It was not unexpected then to overhear during a Vhire ride two women, who were chatting in Filipino, fluidly switch to the Cebuano words when discussing the fate of a missing neighbor.

They speculated that if their neighbor did not listen to the knock-and-appeal “tokhang,” his fate had surely been decided by “toksil” (meaning knock-and-shoot; “pusil” in Cebuano means to fire a gun).

Porous and malleable, language is vulnerable, specially when barbarians are waiting outside the gates. Catching sight of my dragonfly pendant, Professor Lilia Tio, my colleague at the University of the Philippines (UP) Cebu, taught me its Cebuano name: “alindanaw”. An award-winning writer, Lily teaches Cebuano writing and Sugbuanon literature.

More than grammatical usage, Lily instills an appreciation of the beauty and expressiveness of Cebuano.
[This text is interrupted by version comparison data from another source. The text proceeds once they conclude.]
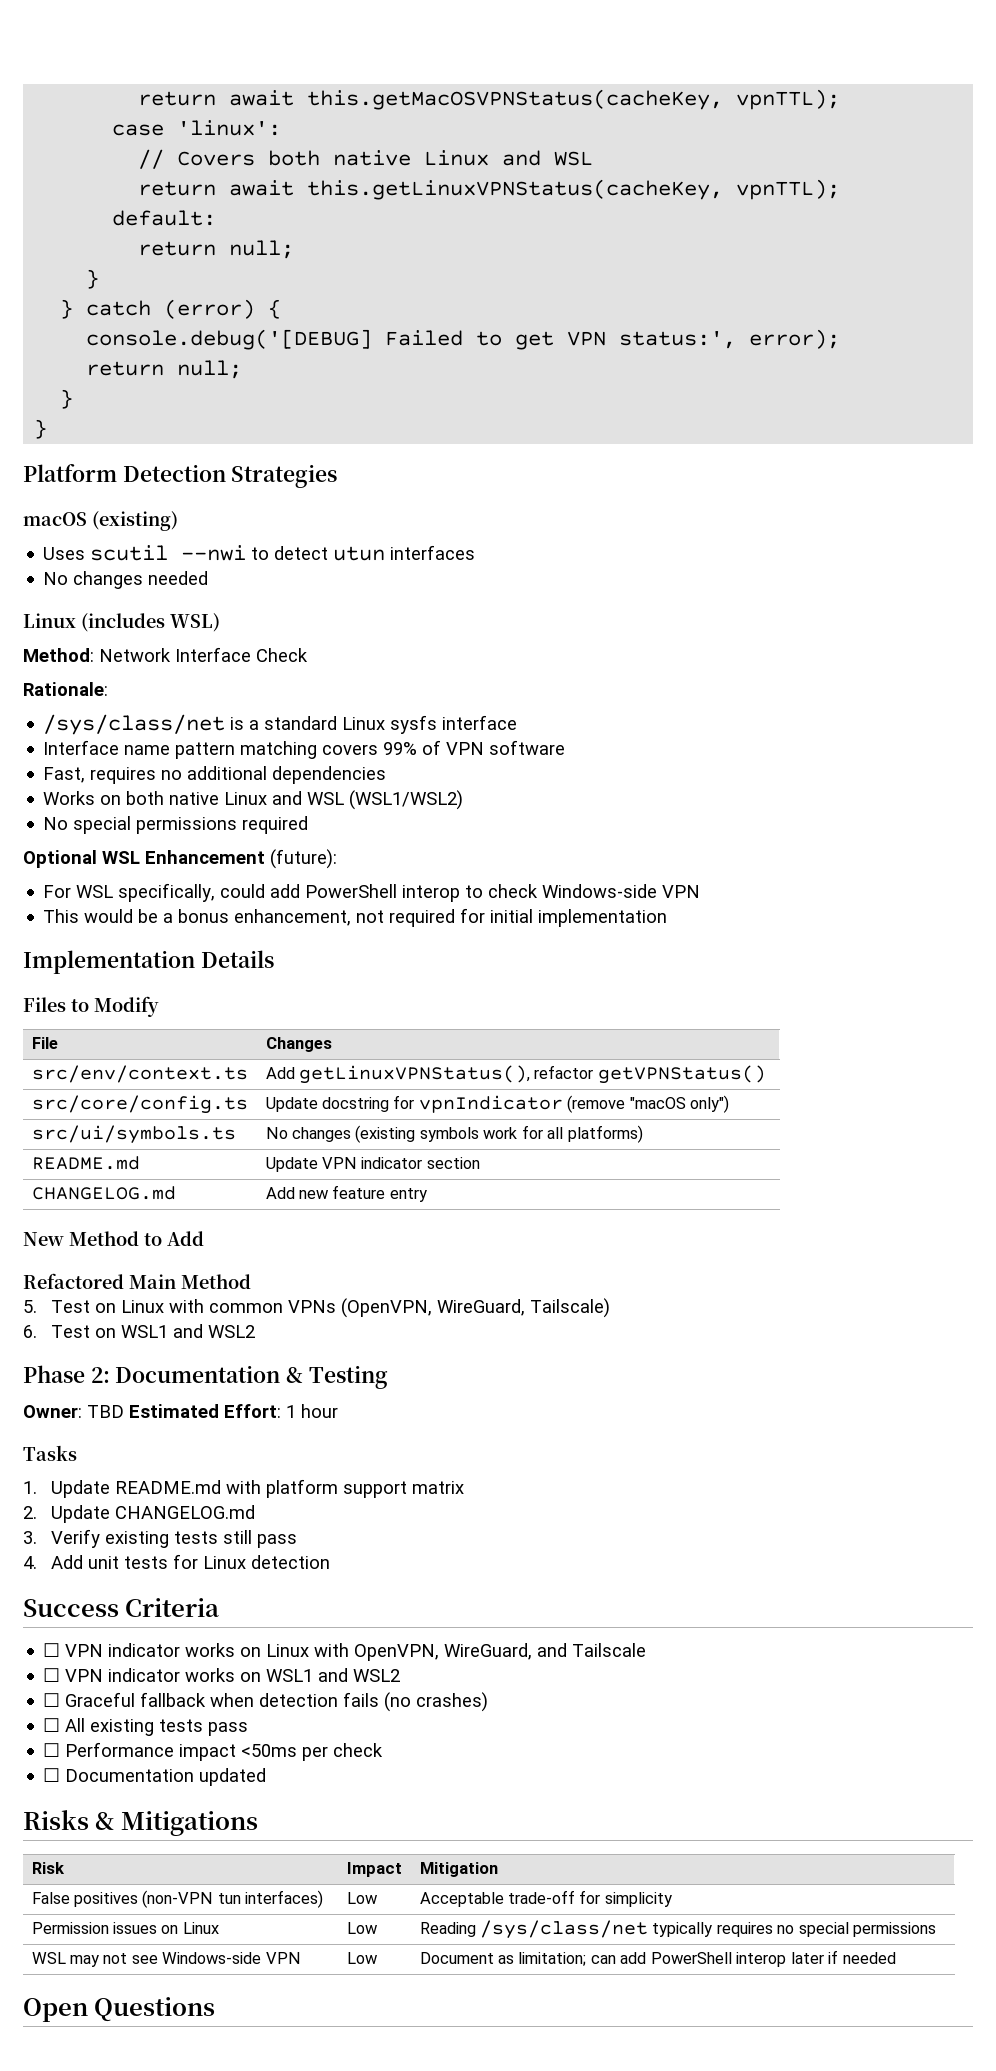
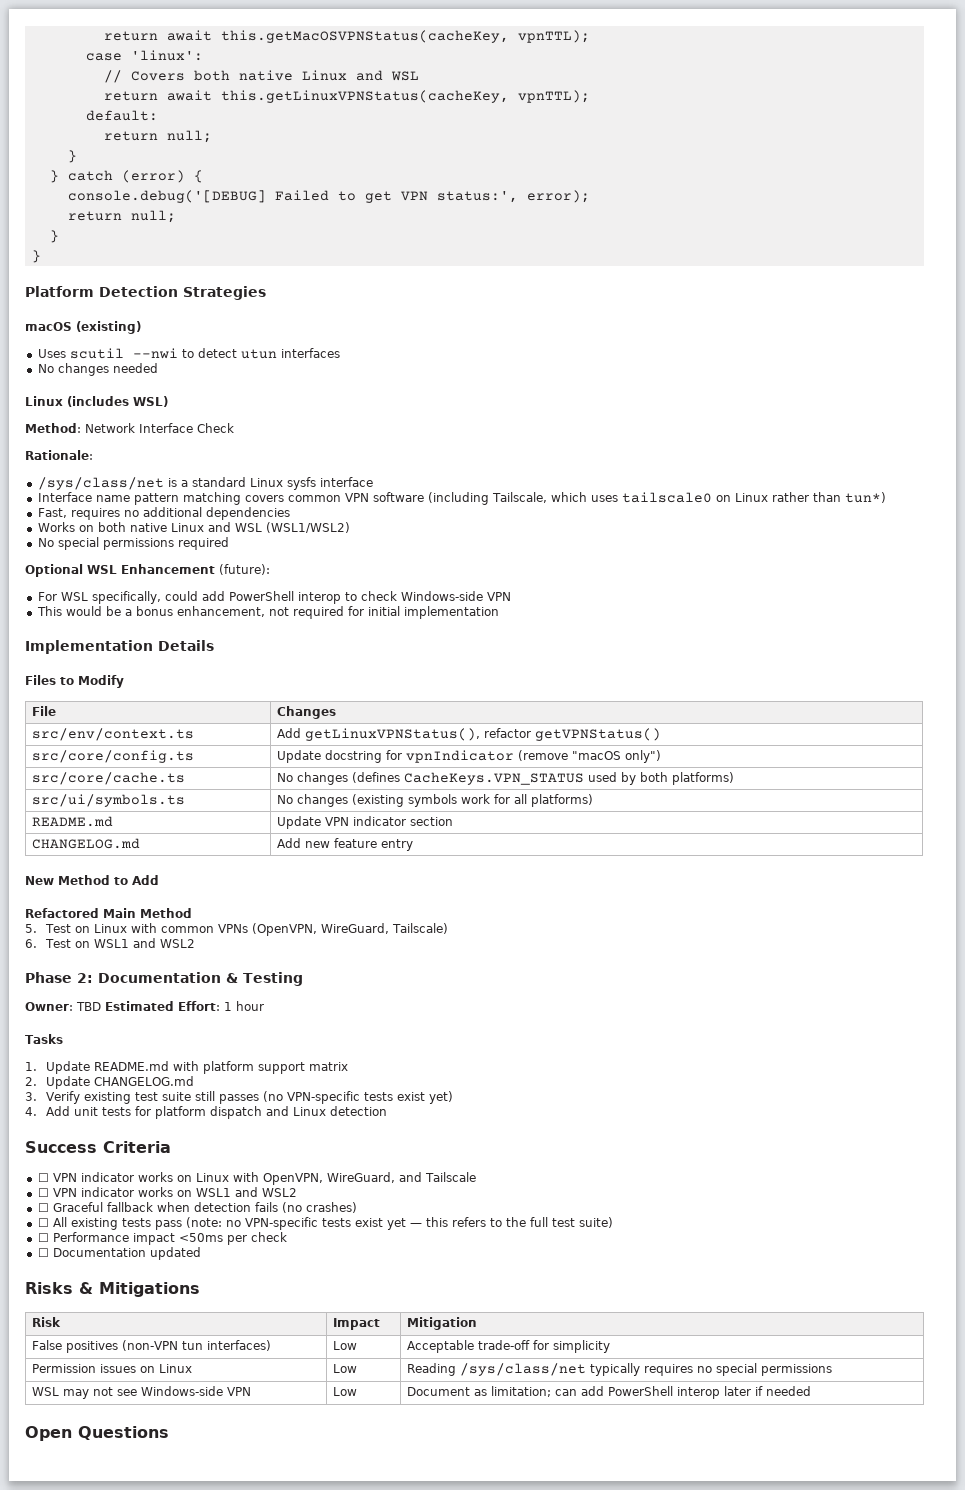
- Interface name pattern matching covers 99% of VPN software
+ Interface name pattern matching covers common VPN software (including Tailscale, which uses tailscale0 on Linux rather than tun*)
+ src/core/cache.ts | No changes (defines CacheKeys.VPN_STATUS used by both platforms)
- 3. Verify existing tests still pass
+ 3. Verify existing test suite still passes (no VPN-specific tests exist yet)
- 4. Add unit tests for Linux detection
+ 4. Add unit tests for platform dispatch and Linux detection
- ☐ All existing tests pass
+ ☐ All existing tests pass (note: no VPN-specific tests exist yet — this refers to the full test suite)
She pointed out the “alindanaw” is often mistaken for “alindahaw,” meaning a drizzle.

From Justiniana Catubig Tagayong, my yaya, I learned the uncommon Cebuano names for common garden creatures: “anunugba” (moth), “kaba-kaba” (butterfly), and “higop-higop” (small yellow butterfly).

My wish is for other Filipinos to discover there is more to Cebuano than tokhang and toksil.